Philippe Goetzmann a bien identifié cette évolution en faveur de l’épicerie sur laquelle il a raison d’insister. Les consommateurs privilégient l’épicerie — souvent moins chère —, et les distributeurs suivent, car le frais coûte plus cher à produire, à transporter et à stocker. Mais ne s’agit-il pas d’une illusion côté distribution ? Car l’épicerie peut se passer plus facilement de la grande distribution et de ses structures (sa logistique, ses frigos) et ses ventes peuvent basculer en ligne ou dans les petites épiceries, y compris coopératives ou participatives (https://www.agencecru.fr/epiceries-cooperatives-participatives/). Or, la proximité et le local sont déjà en croissance.
J’ai néanmoins personnellement quelques doutes quant à la croissance de l’épicerie au-delà de cet intérêt purement économique à court terme :
1/ Le passage du frais à l’épicerie limite certes les pertes chez le consommateur (moindre gaspillage), mais ne résout pas les pertes en production. D’où la nécessité d’innover pour développer des produits upcyclés, de retravailler les process, etc.
2/ Si l’on passe de produits transformés frais à des produits transformés d’épicerie, j’ai peur que cela ne résolve pas le problème de l’éducation aux goûts, au « bien-manger » et à la préparation des repas, tout en détruisant de la valeur. Si l’on veut réellement lutter contre le gaspillage et favoriser cette éducation, il faut probablement retravailler beaucoup d’offres frais, favoriser la cuisine des restes et la limitation des quantités achetées.

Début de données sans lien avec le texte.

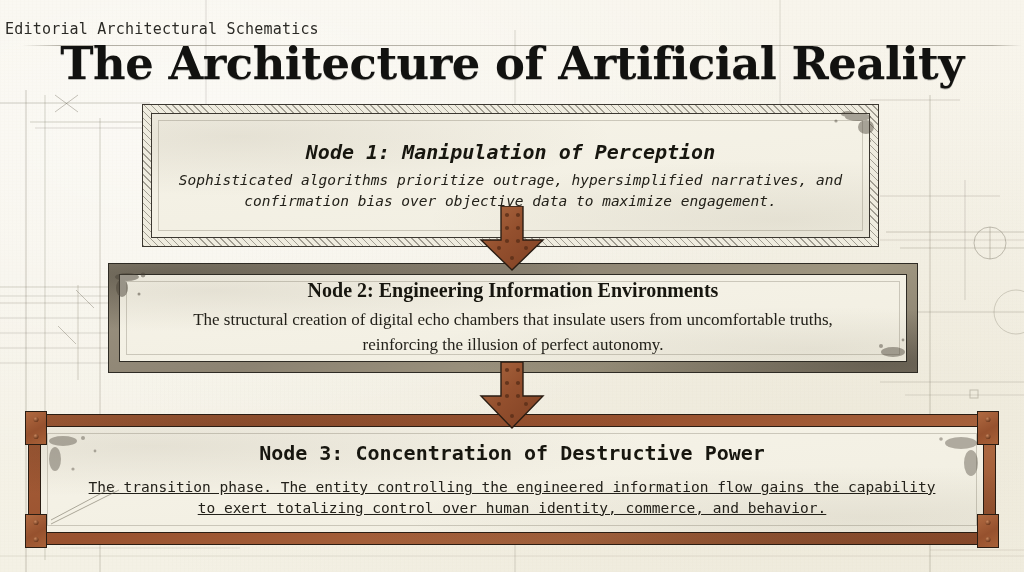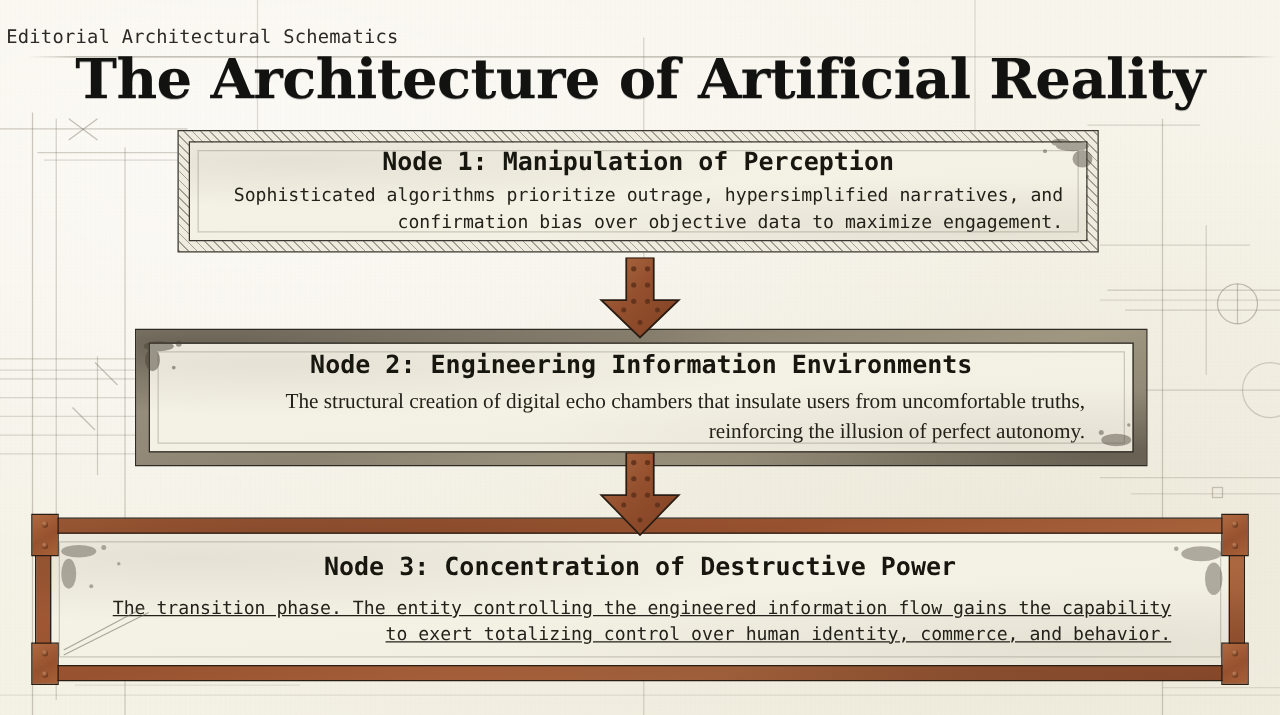--- a/index.html
+++ b/index.html
@@ -107,7 +107,7 @@
   }
 
   
-  #node1 { left:142px; top:104px; width:737px; height:98px; }
+  #node1 { left:142px; top:104px; width:737px; height:143px;font-style:italic; }
   .frame-hatch {
     position:absolute; inset:0;
     border:1px solid #3b3730;

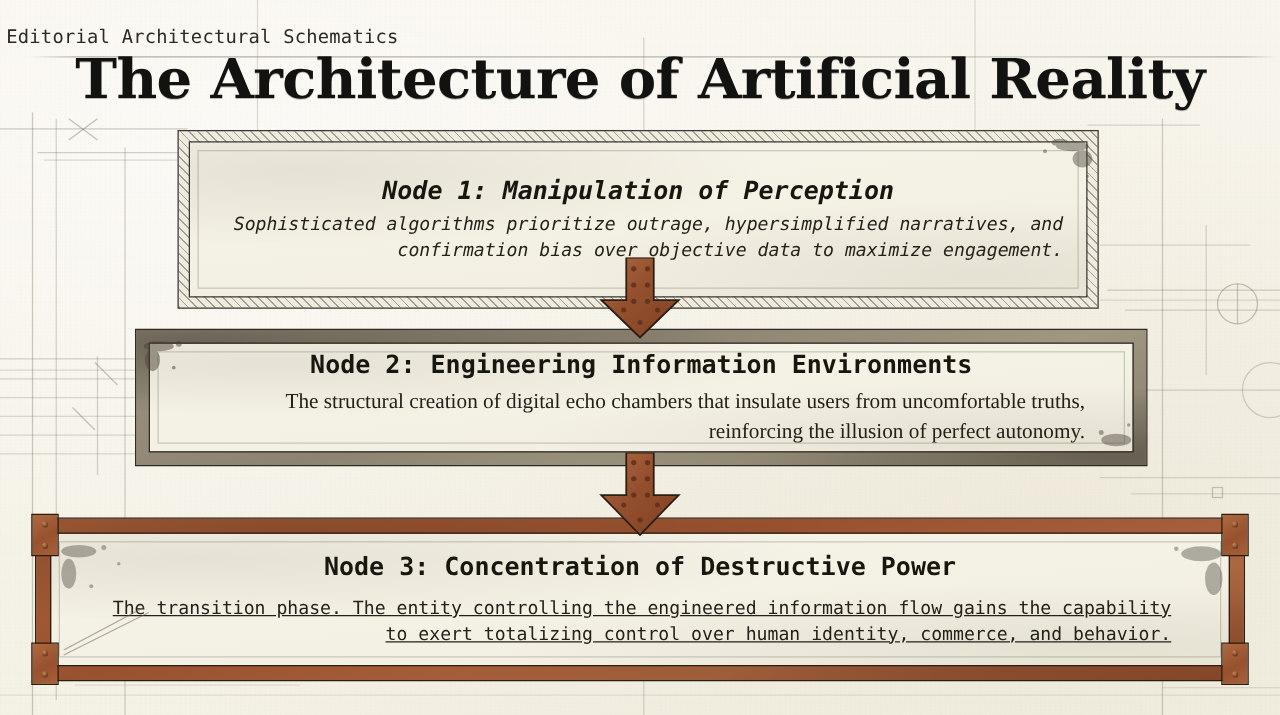--- a/index.html
+++ b/index.html
@@ -100,7 +100,7 @@
   .node-body {
     font-family:"DejaVu Sans Mono", monospace;
     color:#23211a;
-    text-align:right;
+    text-align:center;
     line-height:1.42;
     position:relative; z-index:3;
     padding:0 10px;

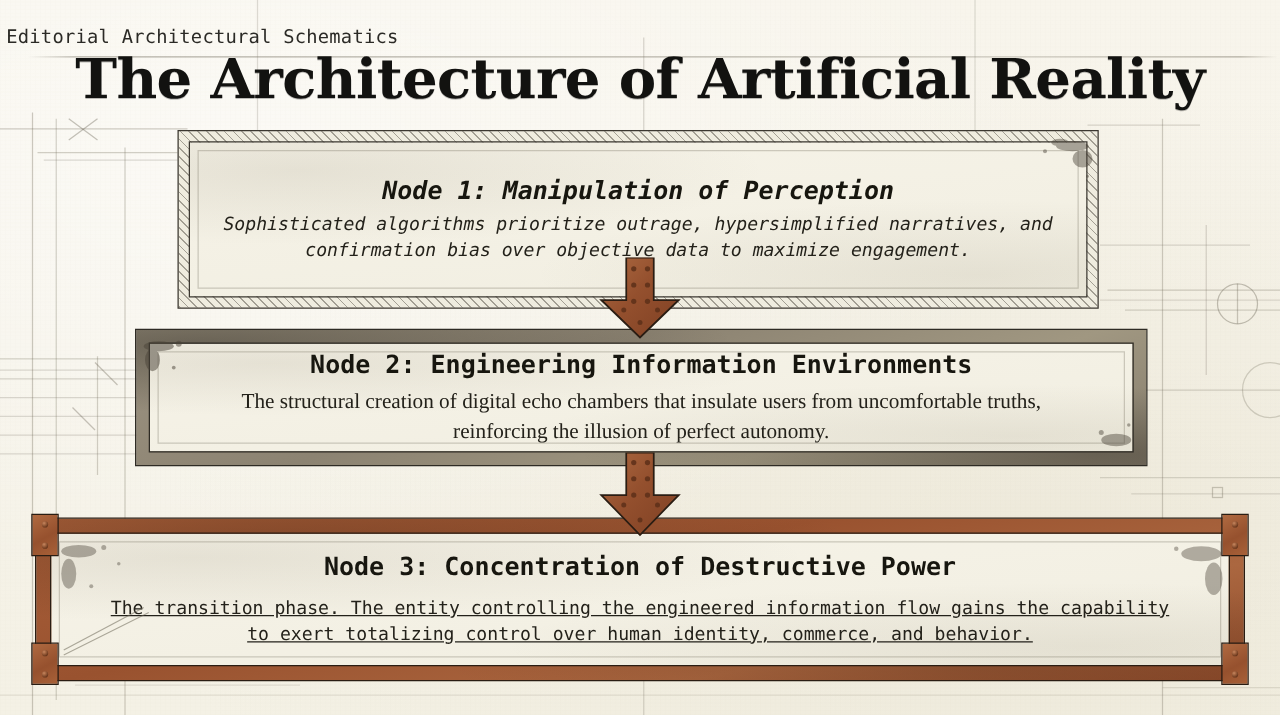--- a/index.html
+++ b/index.html
@@ -280,7 +280,7 @@
   <div class="node" id="node2">
     <div class="frame-taupe">
       <div class="node-inner">
-        <div class="node-title" style="font-size:20px; margin-bottom:6px;">Node 2: Engineering Information Environments</div>
+        <div class="node-title" style="font-size:20px; margin-bottom:6px;font-family:Liberation Serif, serif;">Node 2: Engineering Information Environments</div>
         <div class="node-body" style="font-size:17px; max-width:730px;font-family:Liberation Serif, serif;">The structural creation of digital echo chambers that insulate users from uncomfortable truths, reinforcing the illusion of perfect autonomy.</div>
       </div>
       <svg class="grime" style="left:4px; top:4px;" width="64" height="44" viewBox="0 0 64 44">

3/ Enfin, le surgelé sera peut-être à terme la catégorie gagnante, car elle propose le meilleur des deux mondes, en liant la limitation du gaspillage et le prêt-à-consommer, sans guère de compromis sur les saveurs. Les coûts élevés de production (liés en particulier à l’énergie) et un déficit d’image sont certes un frein, mais la réussite de Picard en 2022 montre que pour une partie de la population, l’heure du surgelé est peut-être plus propice. Mais là encore, on peut constater que le marché est plutôt porté par des distributeurs sous leur marque que par des marques locales ou nationales.
En synthèse, nous sommes nombreux à faire le constat d’un consommateur français de plus en plus schizophrène en matière d’alimentation.
Merci à CB News de m'avoir convié à l'édition 2020 du #FoodMorning sur le thème de la schizofood !
D’un côté :
– une demande croissante pour l’origine France, le local et une alimentation de qualité ;
– une demande (et une pression règlementaire forte) pour réduire les intrants chimiques et un plébiscite pour l’imaginaire des jours heureux des petites exploitations ou des petits artisans qui incarnent leurs produits ;
– une volonté de mieux s’alimenter, en allant vers des produits moins transformés.
De l’autre :
– une pression sur les prix ;
– une pression sur le temps disponible pour s’alimenter. Pour beaucoup de consommateurs, la cuisine n’est finalement pas un loisir, mais bien plutôt une contrainte. Les joies de la pâtisserie pendant les confinements étaient-elles réelles ?
Après avoir présenté les deux grandes démissions qui me semblent affecter le secteur agroalimentaire et avoir envisagé leurs conséquences multiples, il me reste à faire preuve d’optimisme. Oui, des pistes à défricher existent pour se réinventer, en particulier pour les marques. Nous les verrons la prochaine fois.